_TASK PROMPT_. Word for word, restate the lines from the one holding "text-decoration: underline;" through the last line of the material below, and leave every picture out.

Segment Open

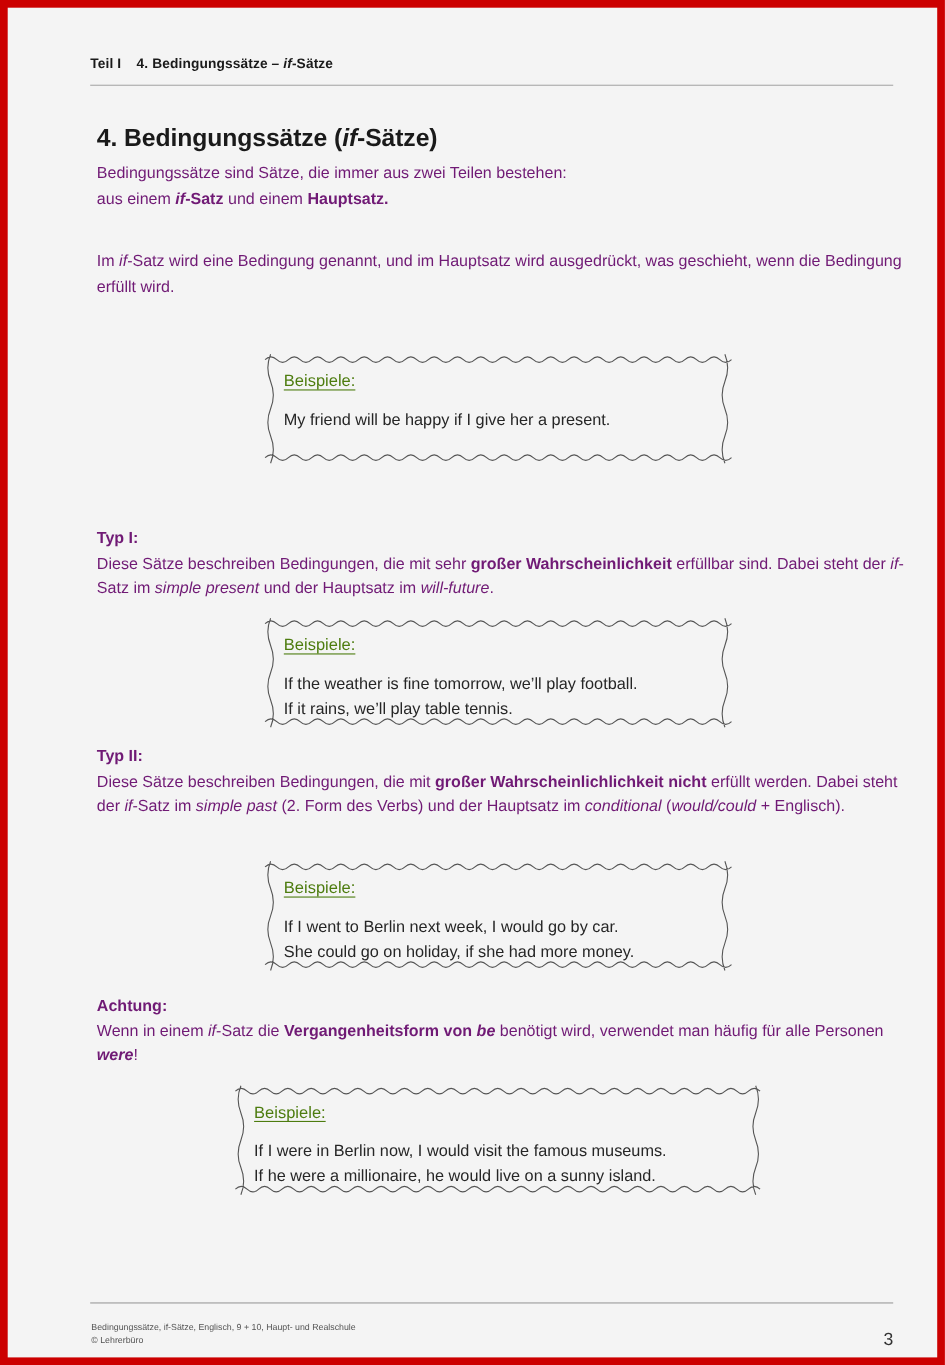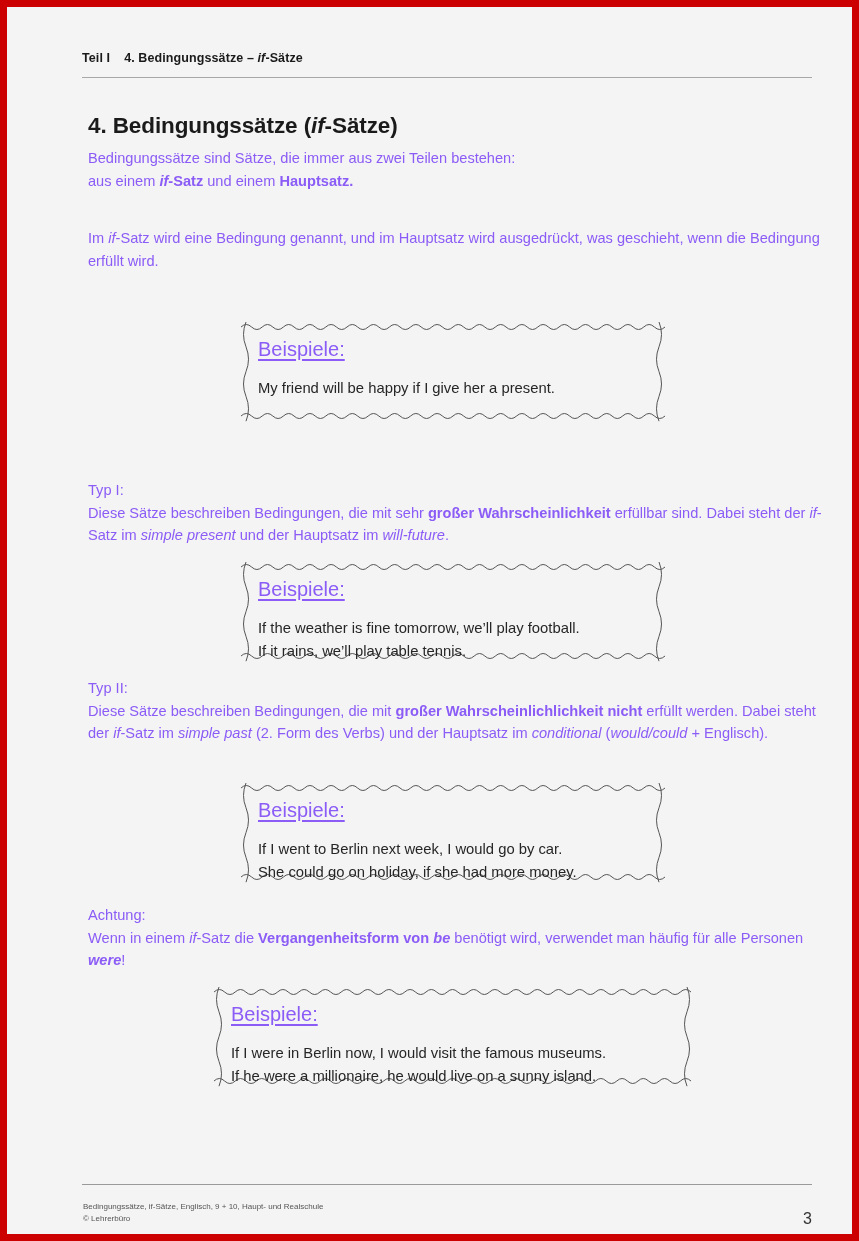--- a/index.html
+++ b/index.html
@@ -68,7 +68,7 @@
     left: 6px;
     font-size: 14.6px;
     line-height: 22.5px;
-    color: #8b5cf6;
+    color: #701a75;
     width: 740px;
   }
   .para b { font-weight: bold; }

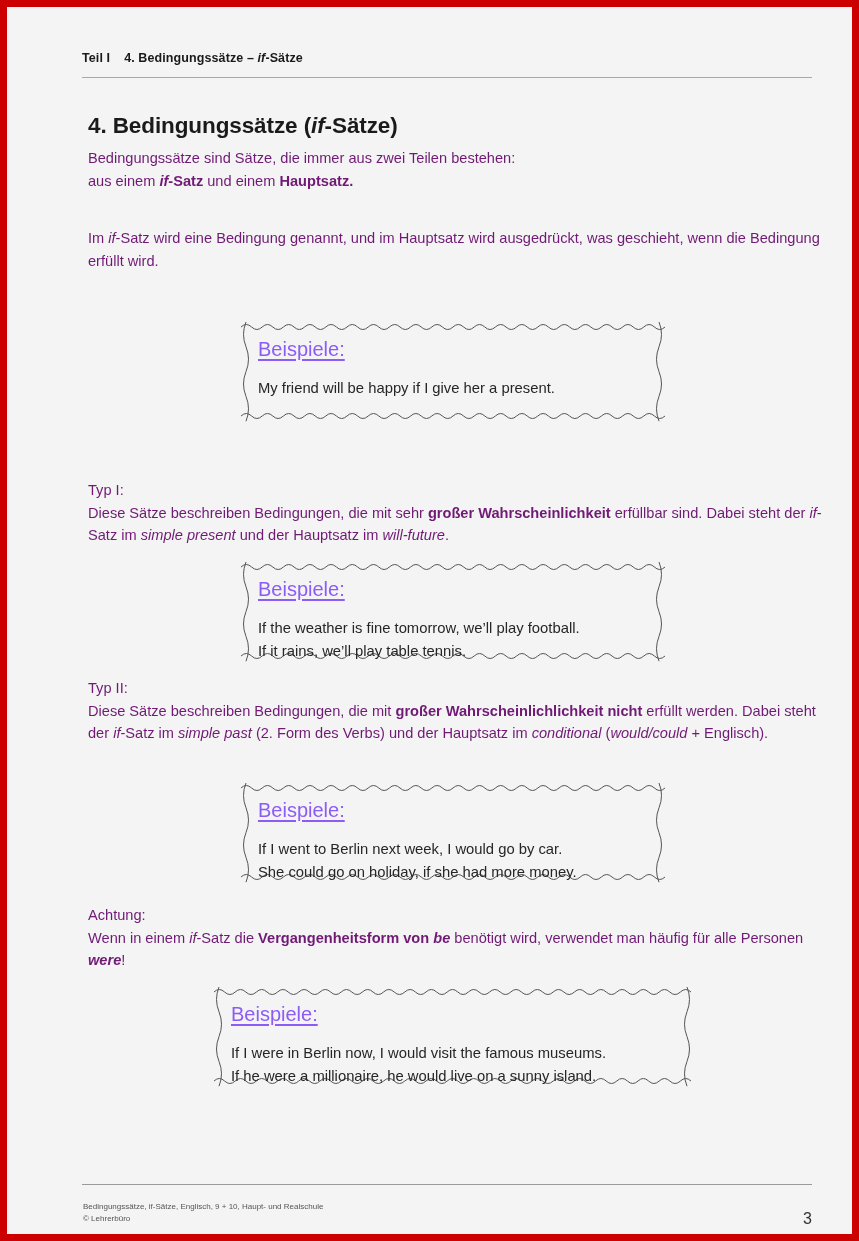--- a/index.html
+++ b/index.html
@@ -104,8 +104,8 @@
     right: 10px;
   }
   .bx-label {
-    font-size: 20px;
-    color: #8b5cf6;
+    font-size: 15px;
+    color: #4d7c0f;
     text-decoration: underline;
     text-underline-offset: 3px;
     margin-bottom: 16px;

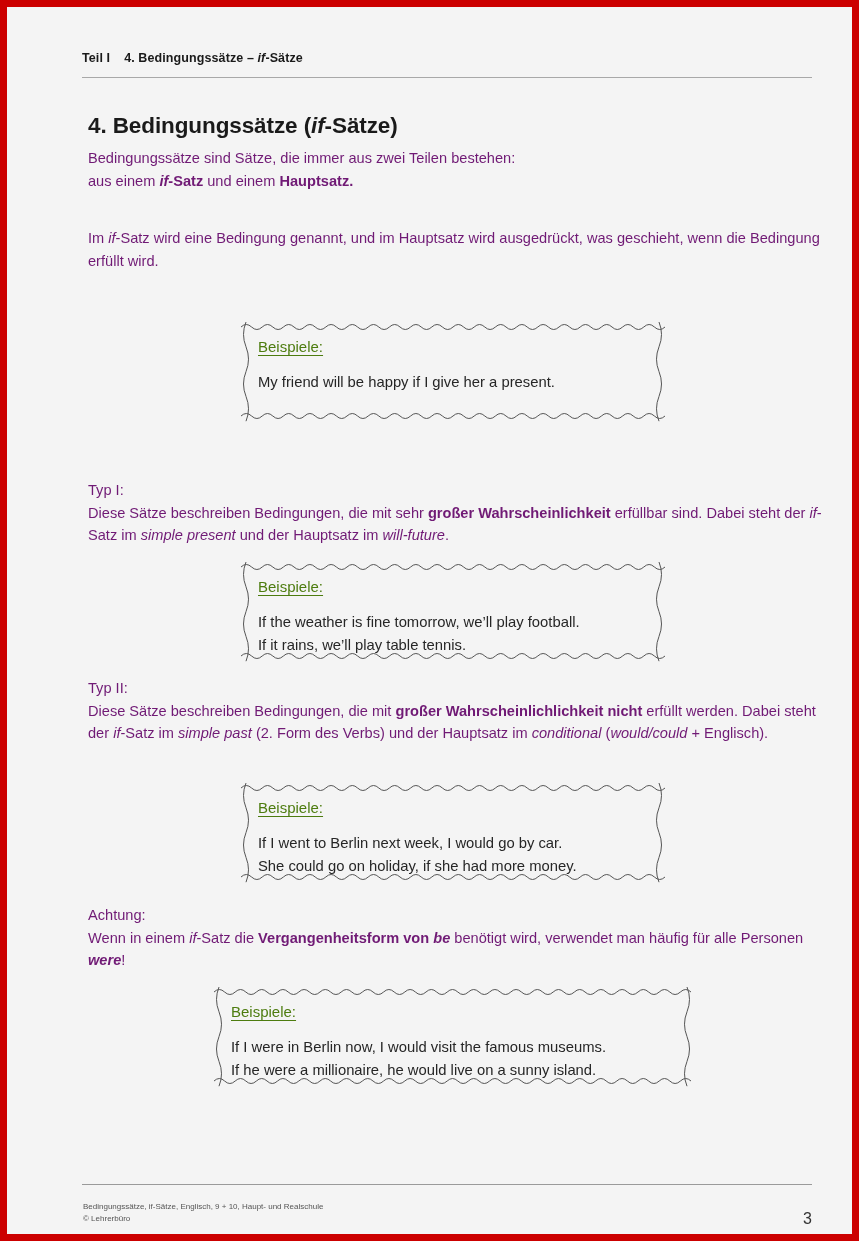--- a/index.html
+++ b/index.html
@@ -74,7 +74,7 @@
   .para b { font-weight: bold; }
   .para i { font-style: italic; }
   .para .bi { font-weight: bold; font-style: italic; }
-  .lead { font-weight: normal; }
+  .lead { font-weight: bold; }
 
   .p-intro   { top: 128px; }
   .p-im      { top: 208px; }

Segment Closed

_EXPECTED ANSWER_.
     text-decoration: underline;
     text-underline-offset: 3px;
     margin-bottom: 16px;

--- a/index.html
+++ b/index.html
@@ -74,7 +74,7 @@
   .para b { font-weight: bold; }
   .para i { font-style: italic; }
   .para .bi { font-weight: bold; font-style: italic; }
-  .lead { font-weight: normal; }
+  .lead { font-weight: bold; }
 
   .p-intro   { top: 128px; }
   .p-im      { top: 208px; }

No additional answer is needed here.